佐藤 そうです。彼らの大きな特徴として受容する力があると思います。お互いが歩み寄る事で共生は可能だと思います。このタウンに、賛同してくれる人も、制作活動をしたい方も移り住んでくるようになればいいですね。

 既に、一人県外から引っ越してきてくれました。他にも志摩に移住したいという若者がでてきました。三重県には空き家バンクという制度があって情報を提供し、積極的に支援しています。市長さんたちからも頼まれて私も空き家探しをしています。

 いい形で地域活性化につながるといいなと思っています。ダウン症の人のためにもなり、新しい雇用も生まれ、明るい心を持った村ができると思います。

――新しい発想で地域の財産づくりですね。また、彼らの作品に出会うことを楽しみにしています。

服部篤子のコメント
 AEPは、ダウン症の人々が幸福度を高め、希望を与えてくれる、という価値観を提示しています。最近、幸福とは何かといった研究や議論が活発になっていますが、幸福とダウン症の人々との関係は知られていません。

 もちろん、幸福度調査に、ダウン症の人々との接点は?といった質問項目はないでしょう。しかし、経験に基づいて確信をもった佐藤さんは、気づいた人がやり始める、という考えから、ダウン症の人々の魅力を発信してきました。福祉政策として問題視するのではなく、ダウン症の人々の本当の姿を知る機会がないことが課題だと位置付けた点に注目したいと思います。それゆえダウンズタウンという発想が出てきたのではないかと思います。

 この考え方に賛同する企業が出てきています。そして、作品に惚れ込んだ東京都美術館の学芸員の方が学術的専門性をもって選択した作品とその背景を紹介しました。

 このように考えていくと、既成概念と異なるアイデアを実現しようとする時に、社会の新たな価値を見極め伝える「社会価値のキュレーター」が必要ではないでしょうか。
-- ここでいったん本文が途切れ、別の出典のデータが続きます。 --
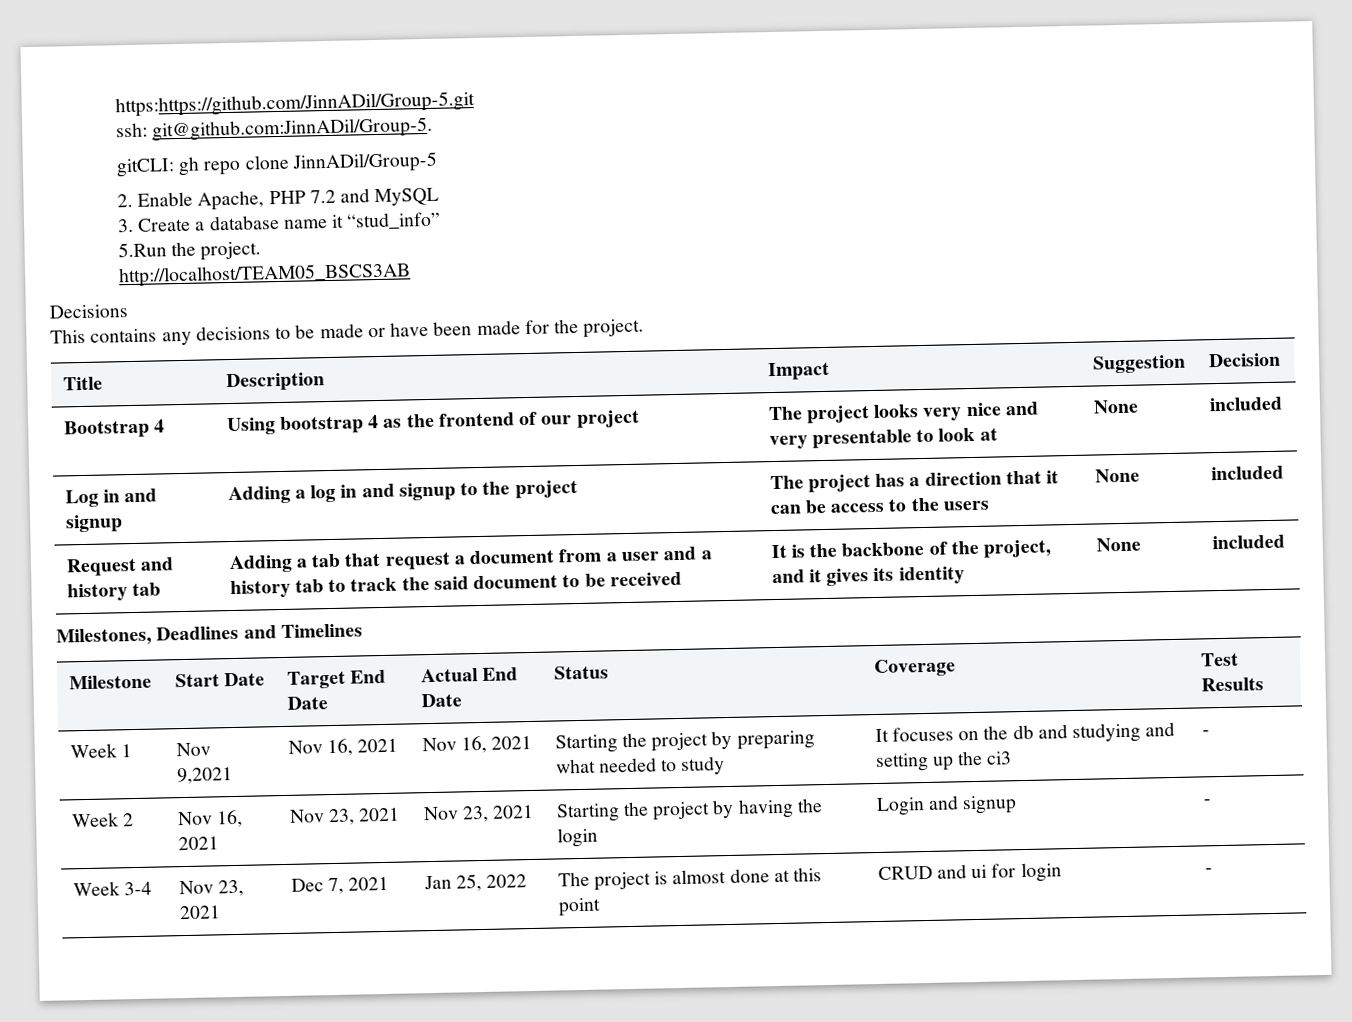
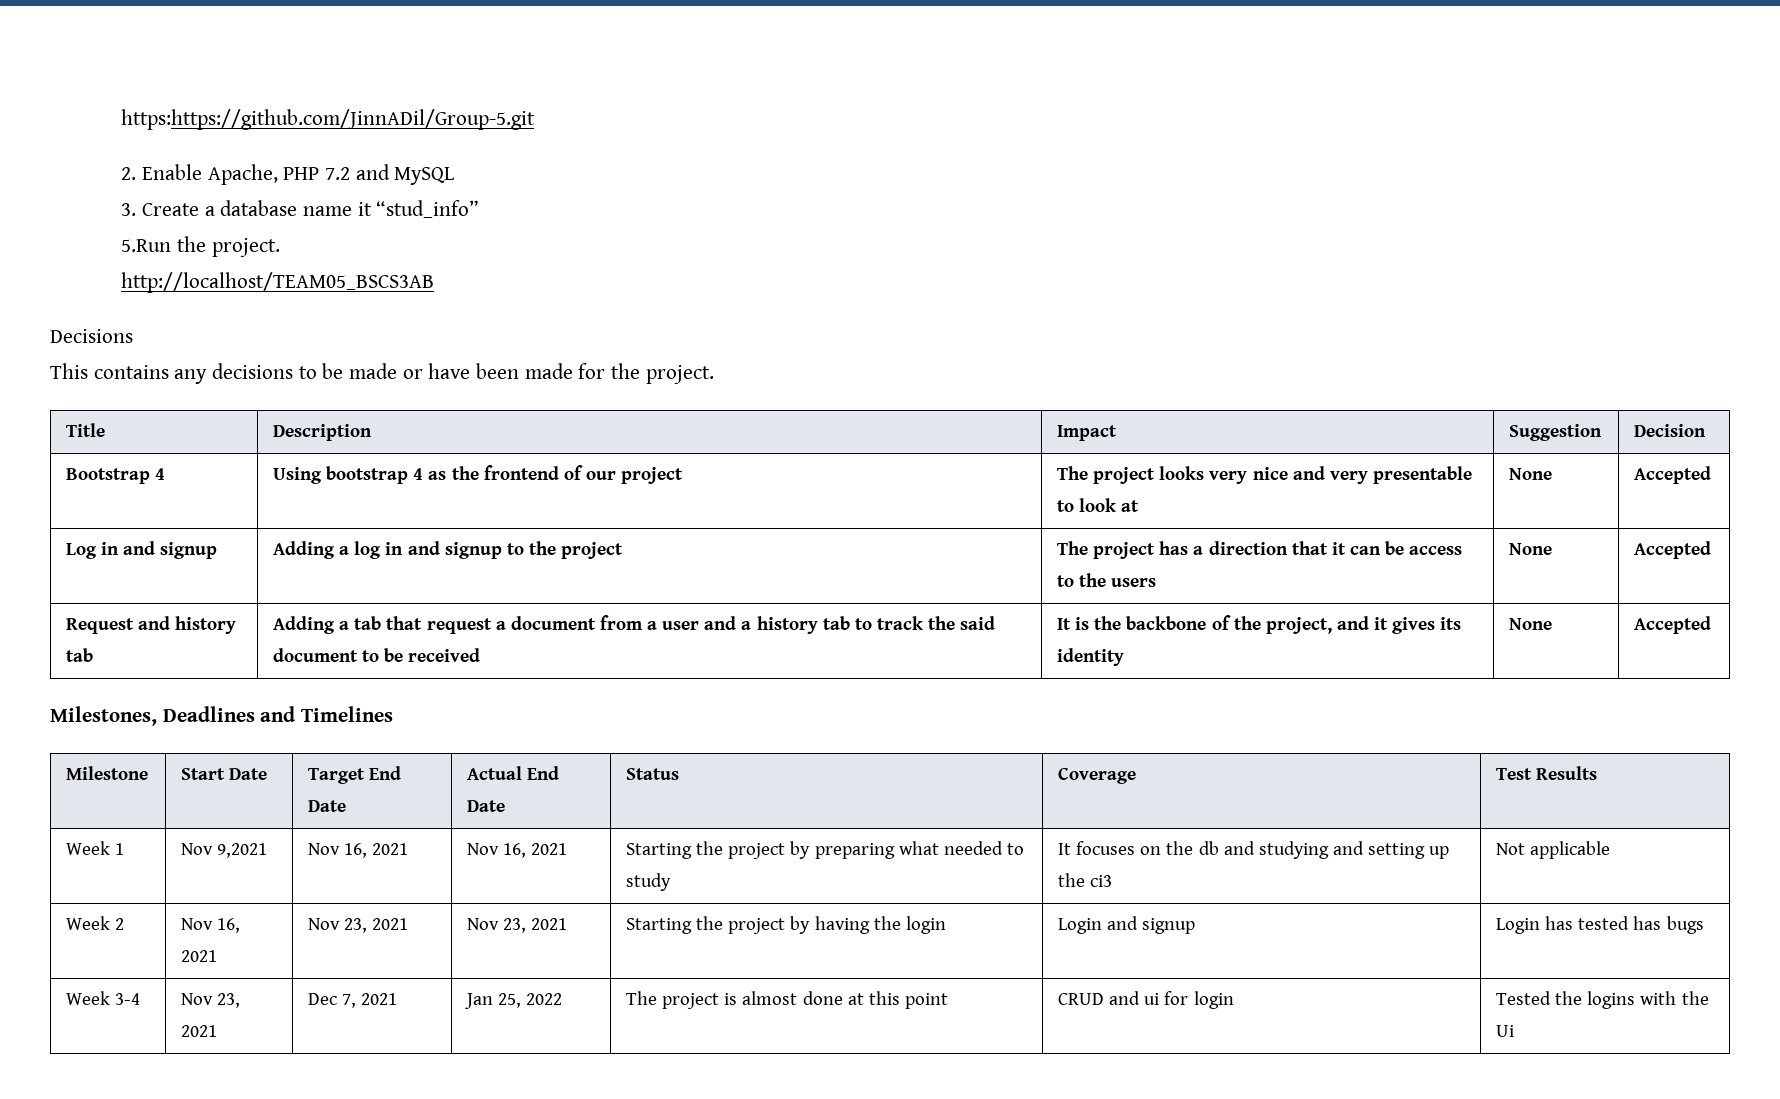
- ssh: git@github.com:JinnADil/Group-5.
- gitCLI: gh repo clone JinnADil/Group-5
- Bootstrap 4 | Using bootstrap 4 as the frontend of our project | The project looks very nice and very presentable to look at | None | included
+ Bootstrap 4 | Using bootstrap 4 as the frontend of our project | The project looks very nice and very presentable to look at | None | Accepted
- Log in and signup | Adding a log in and signup to the project | The project has a direction that it can be access to the users | None | included
+ Log in and signup | Adding a log in and signup to the project | The project has a direction that it can be access to the users | None | Accepted
- Request and history tab | Adding a tab that request a document from a user and a history tab to track the said document to be received | It is the backbone of the project, and it gives its identity | None | included
+ Request and history tab | Adding a tab that request a document from a user and a history tab to track the said document to be received | It is the backbone of the project, and it gives its identity | None | Accepted
- Week 1 | Nov 9,2021 | Nov 16, 2021 | Nov 16, 2021 | Starting the project by preparing what needed to study | It focuses on the db and studying and setting up the ci3 | -
+ Week 1 | Nov 9,2021 | Nov 16, 2021 | Nov 16, 2021 | Starting the project by preparing what needed to study | It focuses on the db and studying and setting up the ci3 | Not applicable
- Week 2 | Nov 16, 2021 | Nov 23, 2021 | Nov 23, 2021 | Starting the project by having the login | Login and signup | -
+ Week 2 | Nov 16, 2021 | Nov 23, 2021 | Nov 23, 2021 | Starting the project by having the login | Login and signup | Login has tested has bugs
- Week 3-4 | Nov 23, 2021 | Dec 7, 2021 | Jan 25, 2022 | The project is almost done at this point | CRUD and ui for login | -
+ Week 3-4 | Nov 23, 2021 | Dec 7, 2021 | Jan 25, 2022 | The project is almost done at this point | CRUD and ui for login | Tested the logins with the Ui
佐藤さんはその役割を担っているのではないかと思います。強要するのではなく、人々が意識し、感じることによって、社会の土壌を変えていこうとしています。

 2025年には、多様な人々と共生する社会が現実的になっているでしょう。佐藤さんの、立場の異なる人々を尊重し、彼らの本来の魅力を引き出す力をみて、これからのリーダーが持つ要素の1つを見たように思います。がむしゃらにやっても理解されず、自らが変わることで周囲が変わっていったといいます。時間がかかるかもしれません。
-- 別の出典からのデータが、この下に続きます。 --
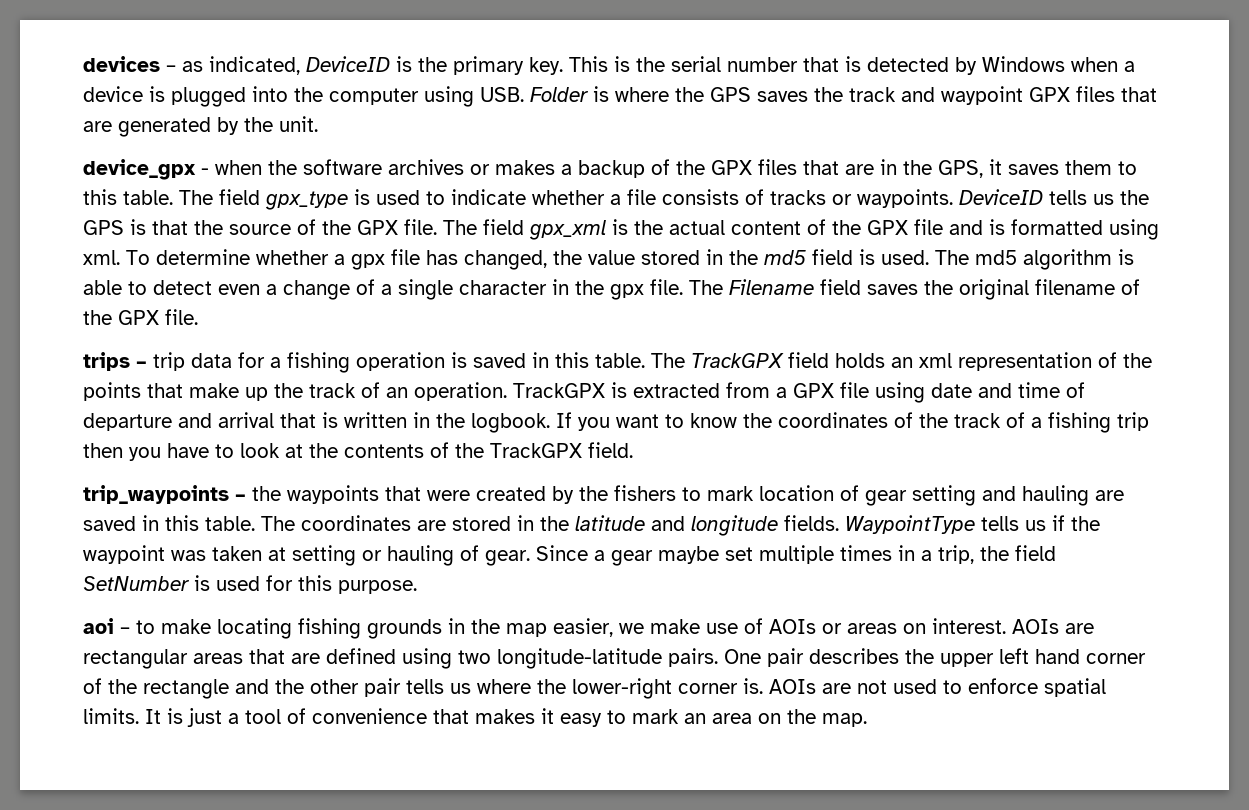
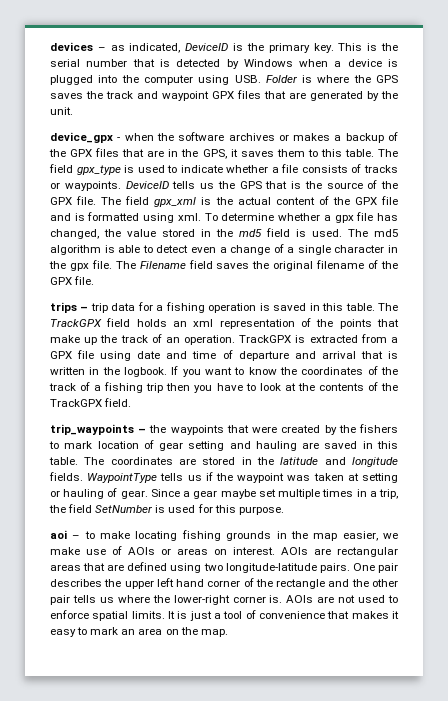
- DeviceID tells us the GPS is that the source of the GPX file.
+ DeviceID tells us the GPS that is the source of the GPX file.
 この挑戦は、三重の美しい自然をもった志摩で始まりました。新しい価値観をもった活動を後押しし加速化させることが、地域創生に不可欠だと思います。

アトリエ・エレマン・プレザン
1991年、伊勢志摩国定公園のなかに、画家の佐藤肇氏と佐藤敬子氏夫妻により設立。現在、三重と東京に拠点をおき、ダウン症の人々50名が通う。作品は、榊原記念病院、日本IBM豊洲支社、聖路加国際病院、東京大学医学図書館、レストランアマルフィ(クジラグループ)などに常設展示されたほか、国内外での展覧会多数。現在、長女佐藤よし子氏の発案による「ダウンズタウン」が始動している。
佐藤よし子(さとう・よしこ)
1979年、東京都出身。ダウンズタウン代表で、アトリエ・エレマン・プレザンで活動。文化学院にて美術を学び、代々木にアトリエ・エレマン・プレザン東京開設。同東京代表を経て、現在、合同会社気まぐれ商店代表も兼務。多摩美術大学芸術人類学研究所特別研究員。著書に「学校つくっちゃった!」(ポプラ社)など。